Researchers at the Niels Bohr Institute, University of Copenhagen, have recently succeeded in boosting the storage time of quantum information. The development used a small glass container filled with room temperature atoms, and marked an important step towards a secure quantum encoded distribution network and the realisation of real-world quantum repeaters.
The researchers note that storage time comes into the quantum communications equation, as it actually takes some time for the information to travel in fibres. The delicate quantum entanglement has to be stored, waiting its turn to travel through the optical fibre. Accordingly, it makes very good sense to aim for a system that operates at room temperature, because of the scale of such networks. If quantum repeaters have to be deployed for approximately every 10 km of communication line, the benefits of a simple setup, working at room temperature, are tremendous.
The researchers at the Niels Bohr Institute have managed to boost this crucial lifespan of the quantum state at room temperature to about a quarter of a millisecond. In this period of time the light can travel roughly 50 km in the fibre. “So, 50 km – it is still not very far, if you want to send regional quantum information, but it is way longer than what has previously been achieved with atoms at room temperature”, reported Karsten Dideriksen, PhD student on the project.
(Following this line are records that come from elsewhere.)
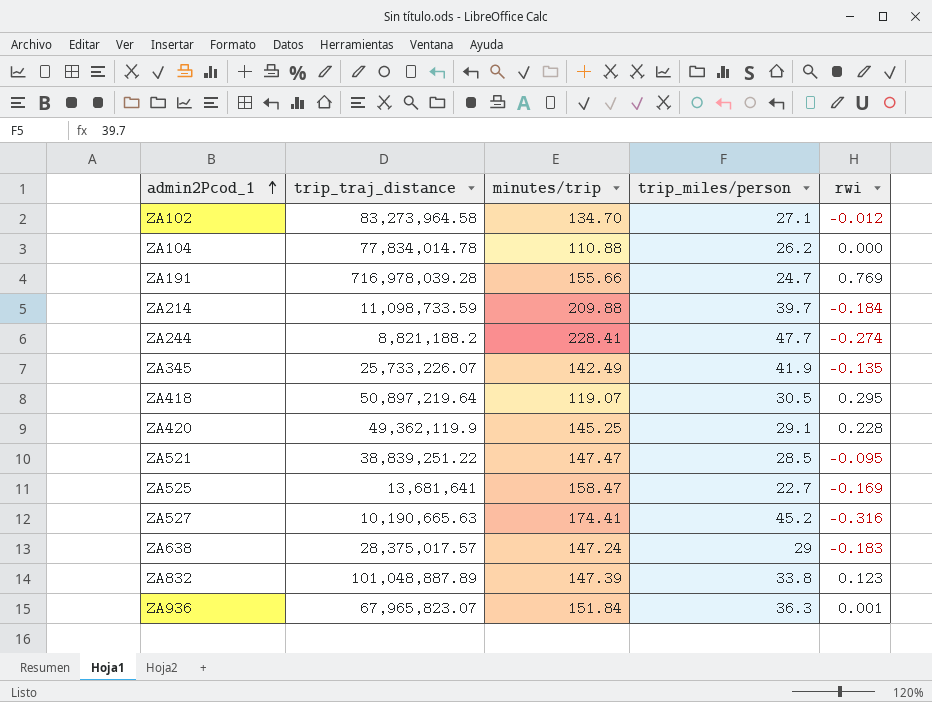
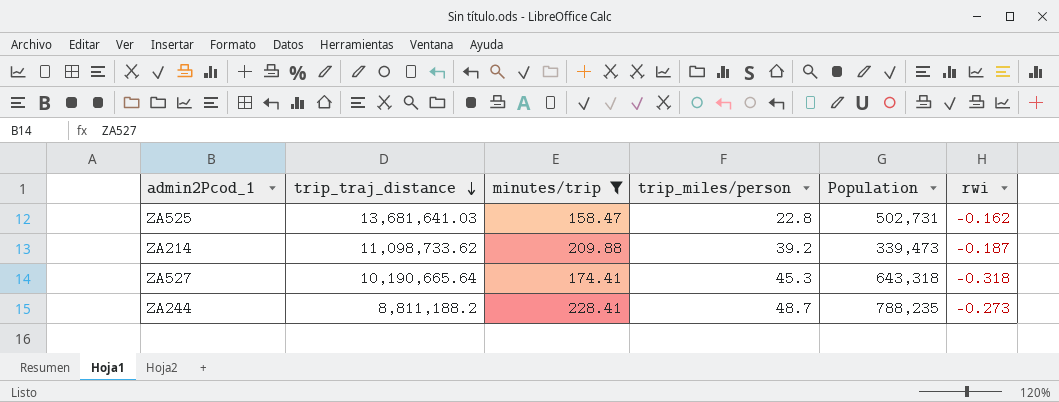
filter: none -> minutes/trip >= 158.47
row order: admin2Pcod_1 ascending -> trip_traj_distance descending
column Population | position: none -> 5
ZA525 | trip_traj_distance: 13,681,641 -> 13,681,641.03
ZA525 | trip_miles/person: 22.7 -> 22.8
ZA525 | rwi: -0.169 -> -0.162
ZA214 | trip_traj_distance: 11,098,733.59 -> 11,098,733.62
ZA214 | trip_miles/person: 39.7 -> 39.2
ZA214 | rwi: -0.184 -> -0.187
ZA527 | trip_traj_distance: 10,190,665.63 -> 10,190,665.64
ZA527 | trip_miles/person: 45.2 -> 45.3
ZA527 | rwi: -0.316 -> -0.318
ZA244 | trip_traj_distance: 8,821,188.2 -> 8,811,188.2
ZA244 | trip_miles/person: 47.7 -> 48.7
ZA244 | rwi: -0.274 -> -0.273

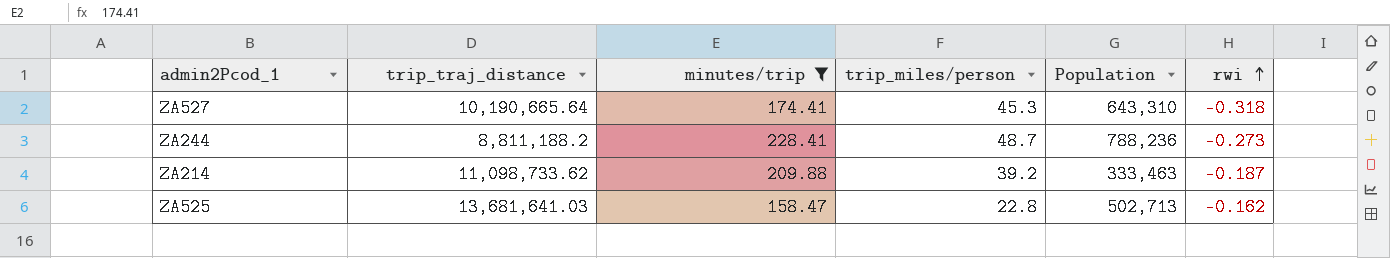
row order: trip_traj_distance descending -> rwi ascending
ZA527 | Population: 643,318 -> 643,310
ZA244 | Population: 788,235 -> 788,236
ZA214 | Population: 339,473 -> 333,463
ZA525 | Population: 502,731 -> 502,713

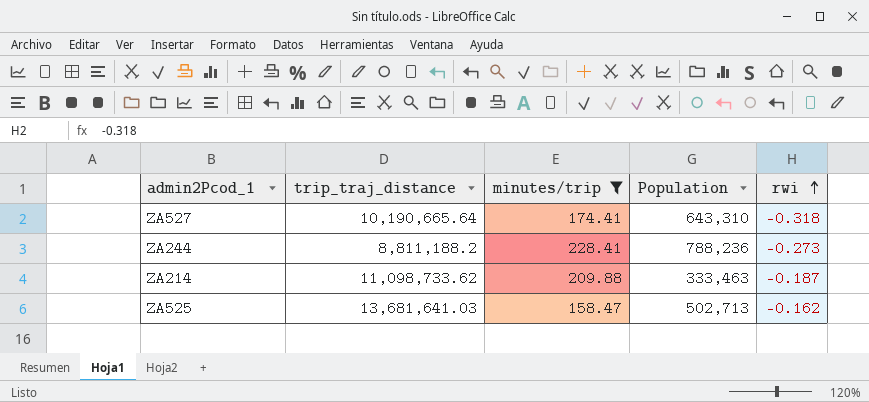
column trip_miles/person | position: 4 -> none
The Niels Bohr Institute technique itself consists of a small glass container, filled with Cæsium atoms, in which the researchers are able to load, store and retrieve single photons from the quantum states necessary for the repeater. This technique improves the life span of the quantum states at room temperature by a hundred times. Simplicity is key, as one has to imagine this technology, once developed to its full potential, spread out across the globe as quantum repeaters in our information networks.
The immediate use-case is storage for secure quantum information networks, but other options such as generation of on-demand single photons for quantum computing are on the table.
The researchers involved in this study were: postdoc Michael Zugenmaier; PhD student Karsten B. Dideriksen; Prof. Anders S. Sørensen; PhD Boris Albrecht; and Prof. Eugene S. Polzik. The research was published in Nature Communications.